[PEAK] DM refactoring and asynchrony (was Re: PEAK and Twisted, revisited)

Sun Apr 18 00:23:22 EDT 2004

Hi all,

I've been meaning to send these links to the list for a while but have 
been trying to understand the content well enough to be confident in 
recommending anyone read it ;-)

This email though has nugged me into action.

I think that there are some underlying similarities between peak.query, 
FO and Set oriented data.

I've been doing a lot of reading about ReiserFS and the "Future 
Vision":http://www.namesys.com/whitepaper.html which led me to a Russian 
authored book:
The Set Model for Database and Information Systems by Mikhail M. Gilula.

This book describes the mathematical model and a programming language 
StarSet.
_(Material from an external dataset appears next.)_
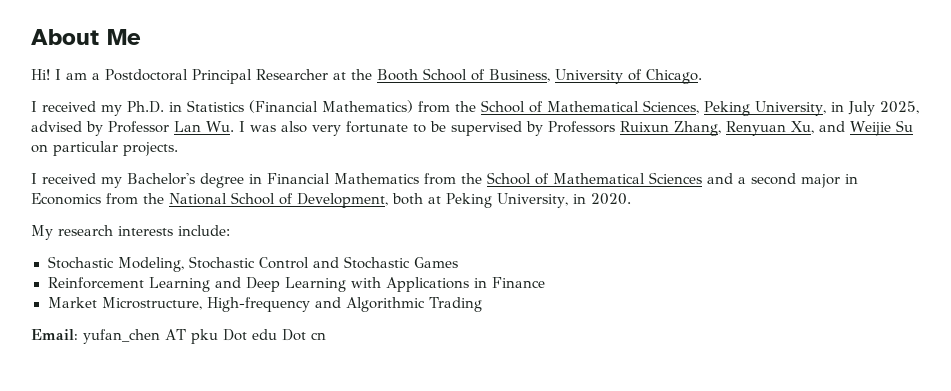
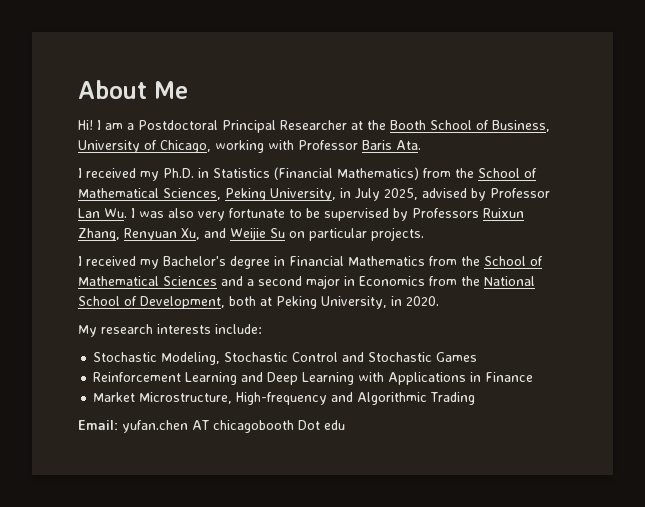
- I am a Postdoctoral Principal Researcher at the Booth School of Business, University of Chicago.
+ I am a Postdoctoral Principal Researcher at the Booth School of Business, University of Chicago, working with Professor Baris Ata.
- Email: yufan_chen AT pku Dot edu Dot cn
+ Email: yufan.chen AT chicagobooth Dot edu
Not much available besides the book and it's no longer published.

I stumbled onto a Java extension language along the same lines:
"JavaSet - extending Java by persistent 
sets.":http://www.complang.tuwien.ac.at/markus/publications/IAITS99.ps

Also, a Microsoft language X# tries to accomplish much of the same 
thing.  Arrg! I can't find the url. Dang, I'll have to send it tomorrow 
after I find the white paper I know I printed off. Well, from memory 
this language tries to smooth over the difference between row and 
hierachical data by using streams and paths as the underlying structures.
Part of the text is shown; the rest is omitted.